→ **What needs to be done**
The answer should reproduce every entry exactly and contain no images.

→ **Supplied records**
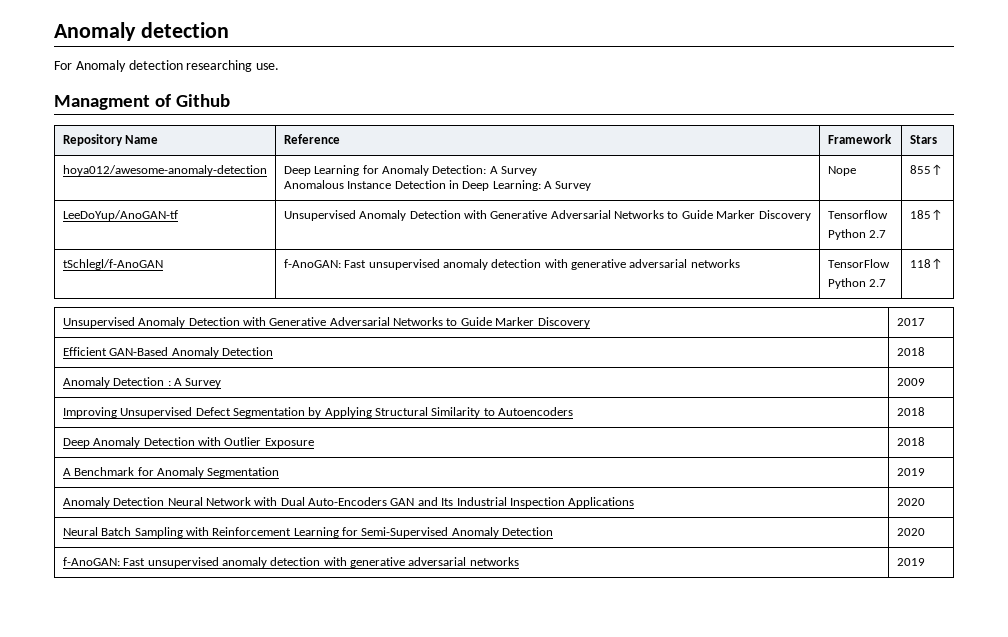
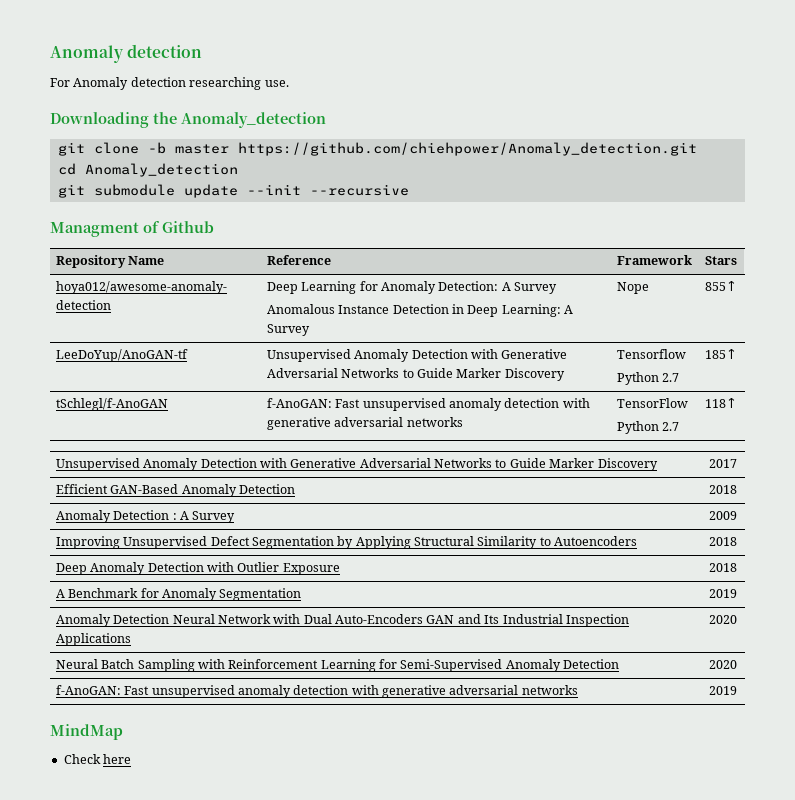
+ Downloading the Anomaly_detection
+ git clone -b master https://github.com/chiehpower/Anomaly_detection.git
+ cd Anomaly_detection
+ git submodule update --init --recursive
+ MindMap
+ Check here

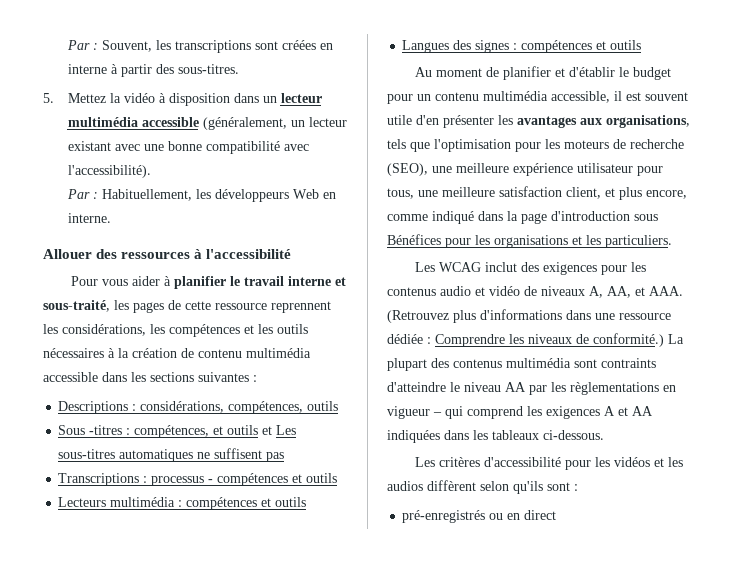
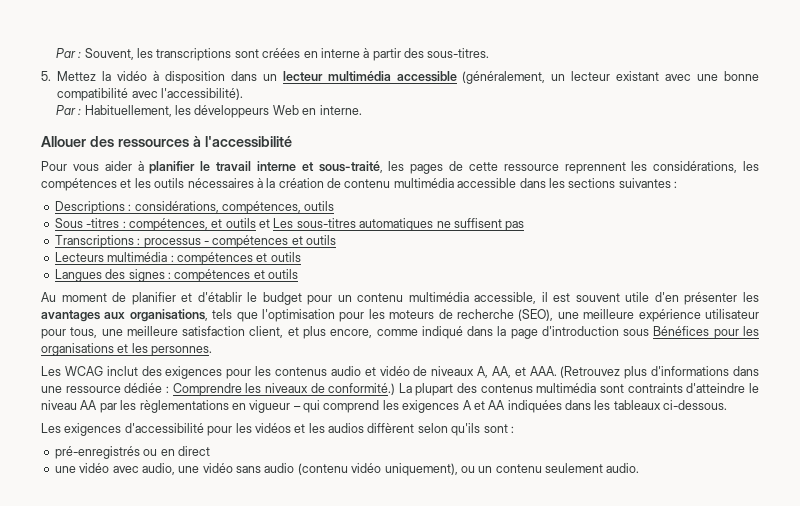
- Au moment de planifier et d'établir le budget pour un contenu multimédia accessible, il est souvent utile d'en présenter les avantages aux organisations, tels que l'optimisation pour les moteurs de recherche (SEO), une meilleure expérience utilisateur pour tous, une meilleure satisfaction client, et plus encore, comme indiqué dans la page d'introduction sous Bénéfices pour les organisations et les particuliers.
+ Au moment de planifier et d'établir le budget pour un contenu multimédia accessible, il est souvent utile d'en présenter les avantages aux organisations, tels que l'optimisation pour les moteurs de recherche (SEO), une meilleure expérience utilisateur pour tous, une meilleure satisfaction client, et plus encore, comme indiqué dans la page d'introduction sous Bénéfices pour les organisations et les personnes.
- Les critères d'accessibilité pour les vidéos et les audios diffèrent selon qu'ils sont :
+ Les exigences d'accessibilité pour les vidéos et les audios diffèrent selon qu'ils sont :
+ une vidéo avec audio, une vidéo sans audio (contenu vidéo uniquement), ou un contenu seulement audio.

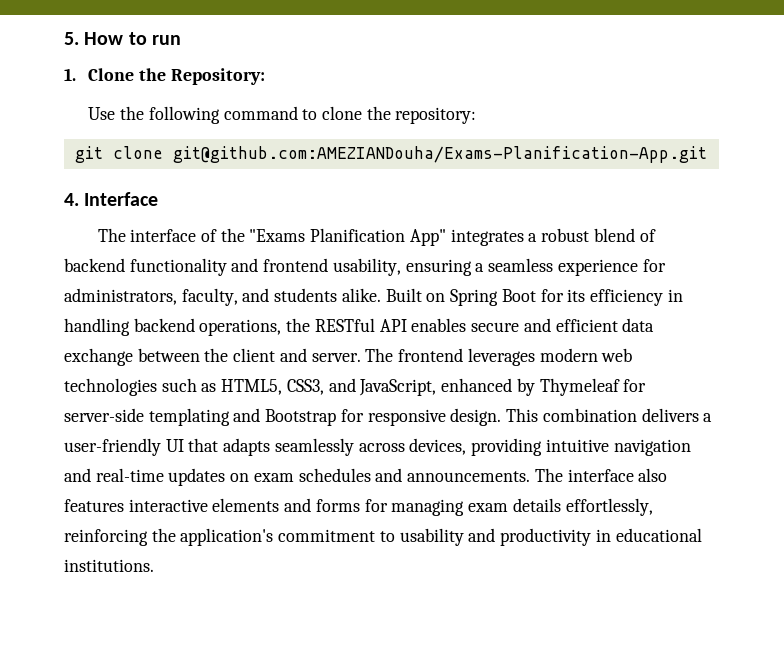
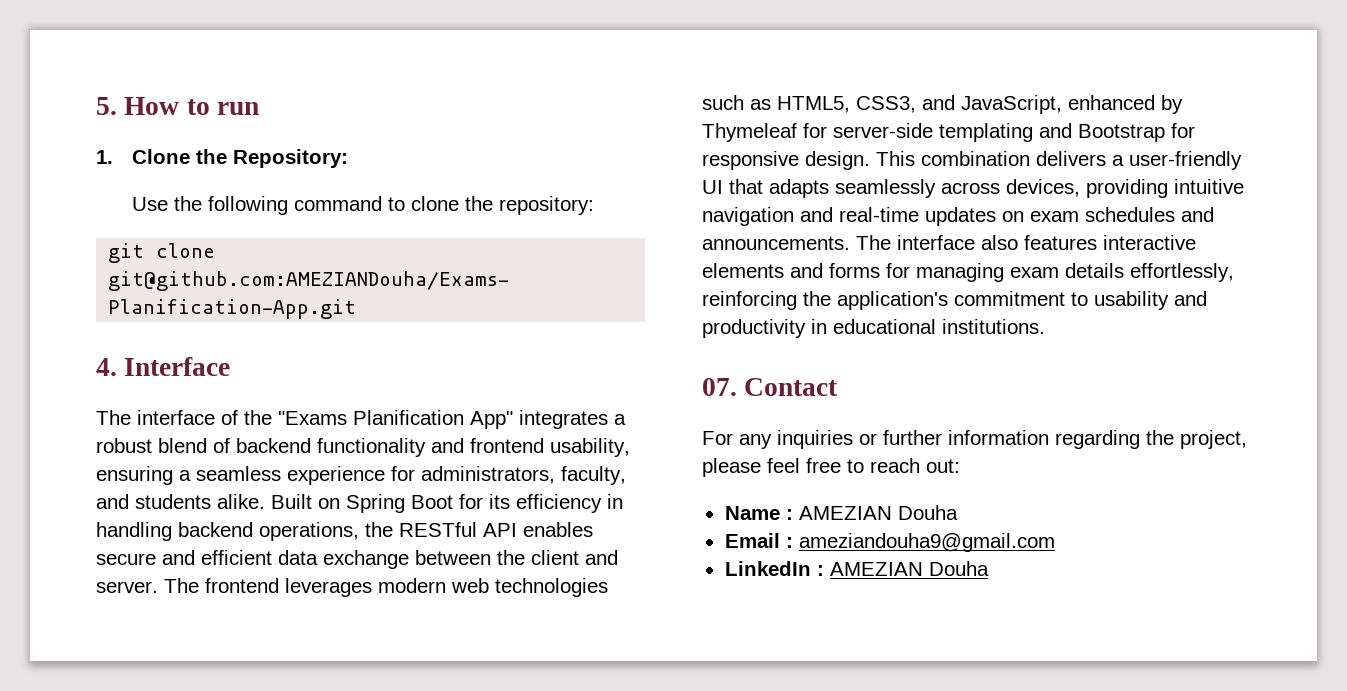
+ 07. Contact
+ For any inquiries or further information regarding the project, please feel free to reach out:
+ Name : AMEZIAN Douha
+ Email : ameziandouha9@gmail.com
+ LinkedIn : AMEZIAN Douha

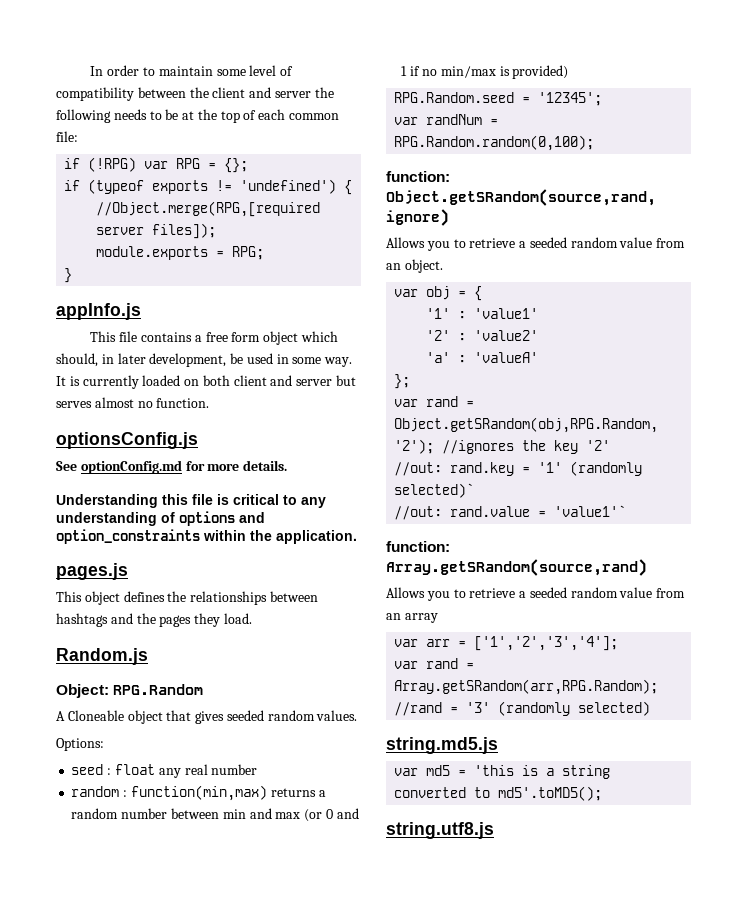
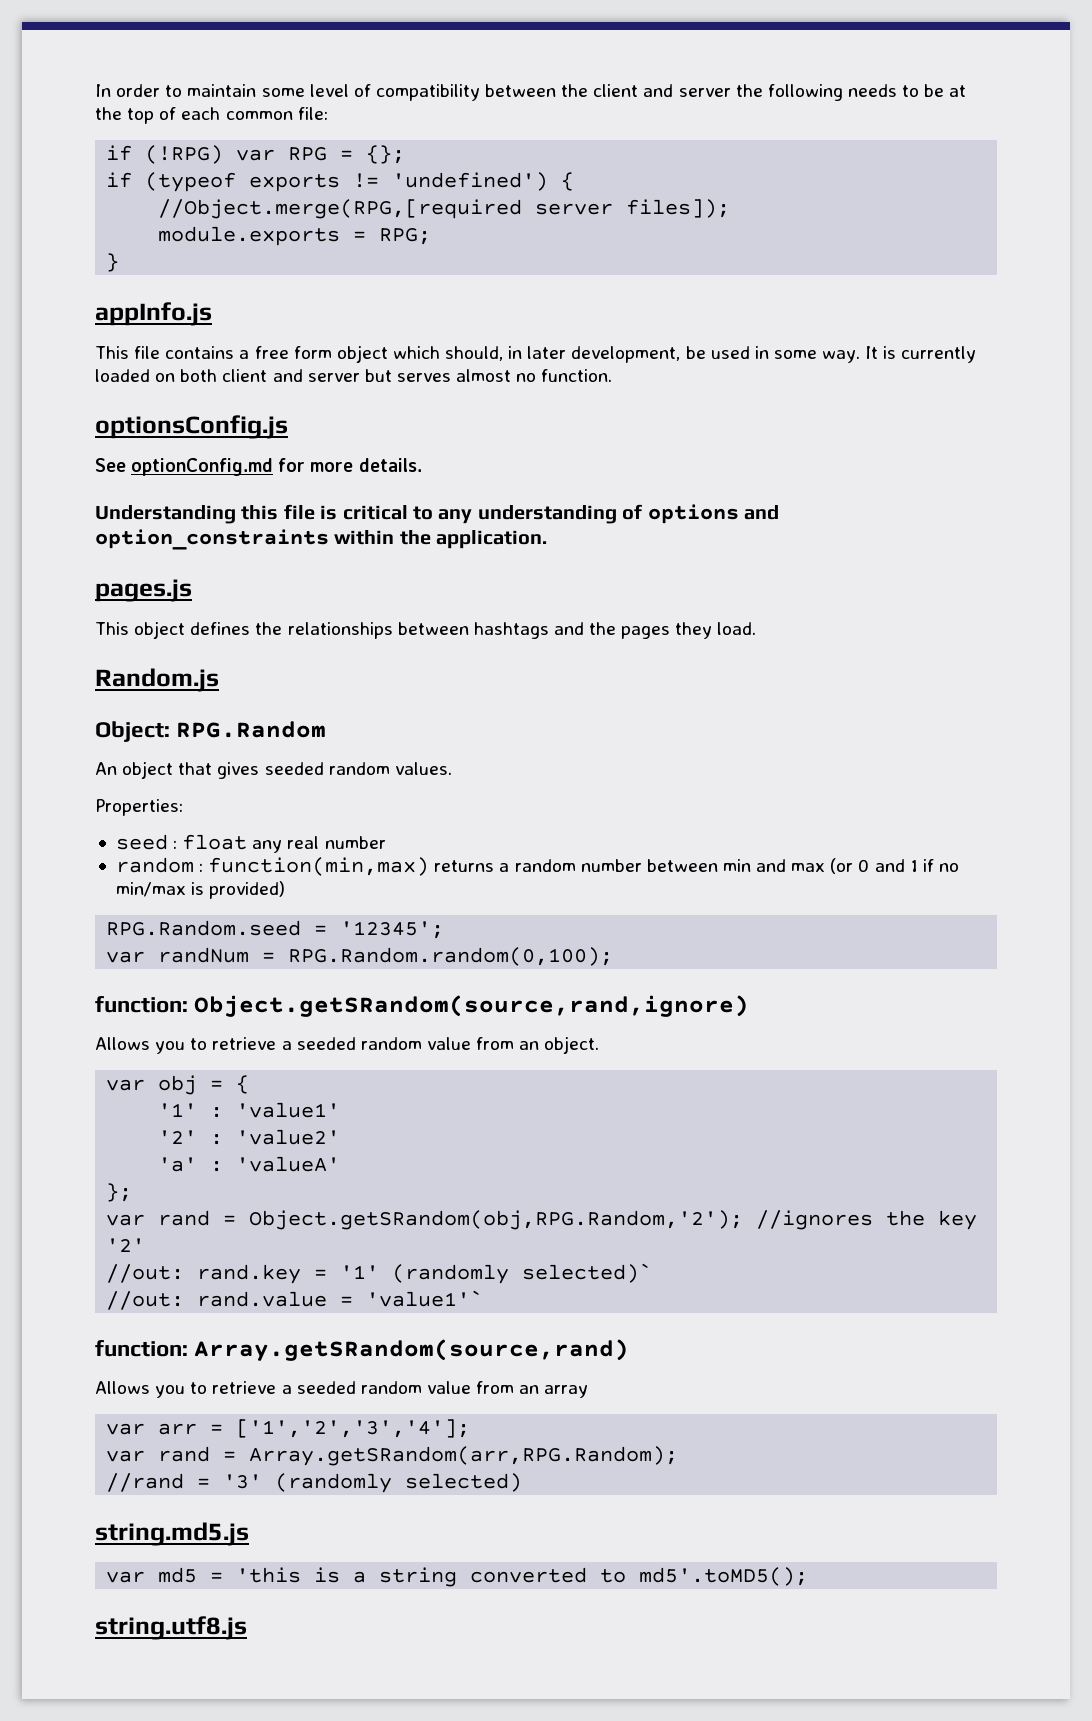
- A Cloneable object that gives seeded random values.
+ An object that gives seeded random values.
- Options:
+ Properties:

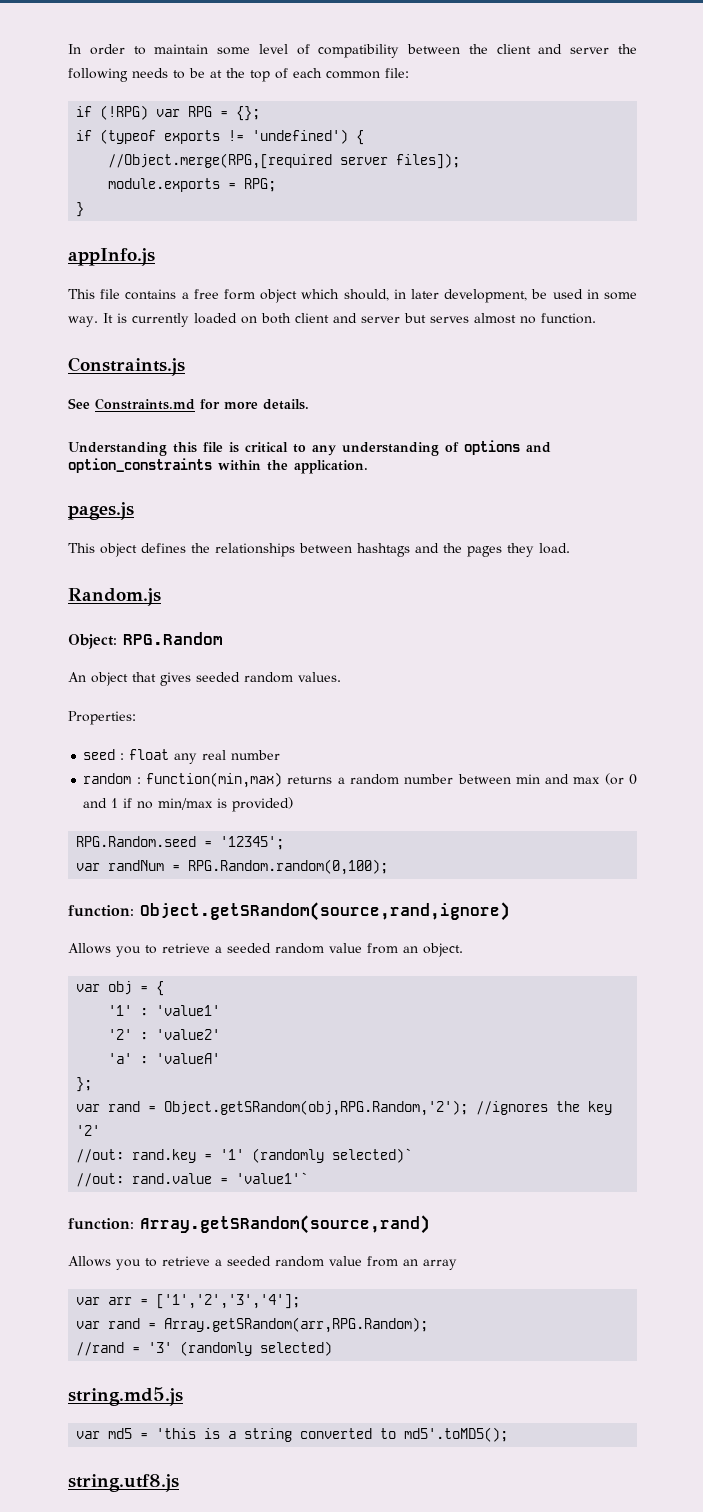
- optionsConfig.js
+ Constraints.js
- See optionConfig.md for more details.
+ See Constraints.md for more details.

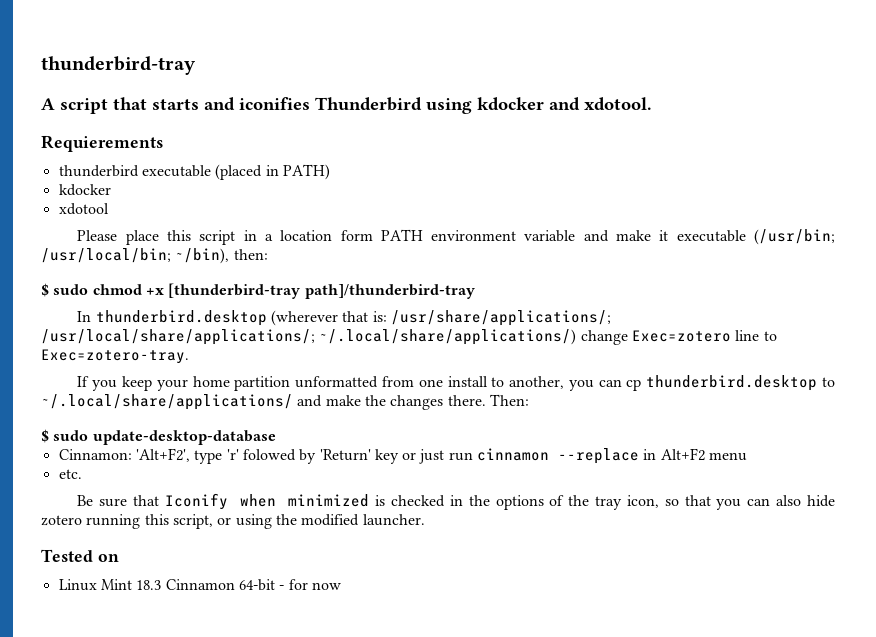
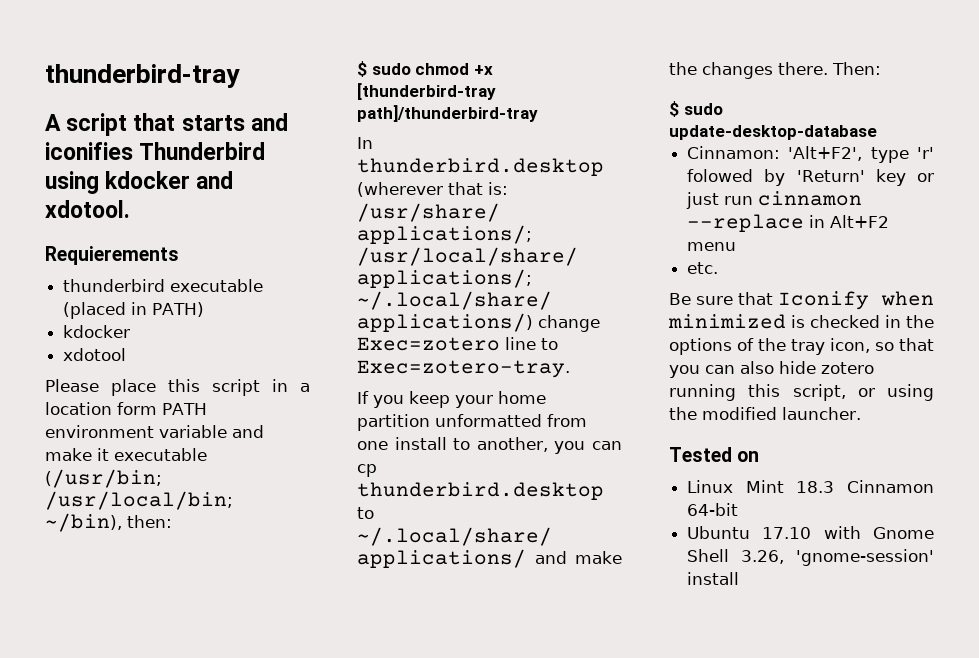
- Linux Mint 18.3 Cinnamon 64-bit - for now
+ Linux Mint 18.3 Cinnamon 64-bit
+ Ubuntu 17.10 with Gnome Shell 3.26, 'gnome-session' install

→ **Answer for this exercise**
+ Downloading the Anomaly_detection
+ git clone -b master https://github.com/chiehpower/Anomaly_detection.git
+ cd Anomaly_detection
+ git submodule update --init --recursive
+ MindMap
+ Check here

- Au moment de planifier et d'établir le budget pour un contenu multimédia accessible, il est souvent utile d'en présenter les avantages aux organisations, tels que l'optimisation pour les moteurs de recherche (SEO), une meilleure expérience utilisateur pour tous, une meilleure satisfaction client, et plus encore, comme indiqué dans la page d'introduction sous Bénéfices pour les organisations et les particuliers.
+ Au moment de planifier et d'établir le budget pour un contenu multimédia accessible, il est souvent utile d'en présenter les avantages aux organisations, tels que l'optimisation pour les moteurs de recherche (SEO), une meilleure expérience utilisateur pour tous, une meilleure satisfaction client, et plus encore, comme indiqué dans la page d'introduction sous Bénéfices pour les organisations et les personnes.
- Les critères d'accessibilité pour les vidéos et les audios diffèrent selon qu'ils sont :
+ Les exigences d'accessibilité pour les vidéos et les audios diffèrent selon qu'ils sont :
+ une vidéo avec audio, une vidéo sans audio (contenu vidéo uniquement), ou un contenu seulement audio.

+ 07. Contact
+ For any inquiries or further information regarding the project, please feel free to reach out:
+ Name : AMEZIAN Douha
+ Email : ameziandouha9@gmail.com
+ LinkedIn : AMEZIAN Douha

- A Cloneable object that gives seeded random values.
+ An object that gives seeded random values.
- Options:
+ Properties:

- optionsConfig.js
+ Constraints.js
- See optionConfig.md for more details.
+ See Constraints.md for more details.

- Linux Mint 18.3 Cinnamon 64-bit - for now
+ Linux Mint 18.3 Cinnamon 64-bit
+ Ubuntu 17.10 with Gnome Shell 3.26, 'gnome-session' install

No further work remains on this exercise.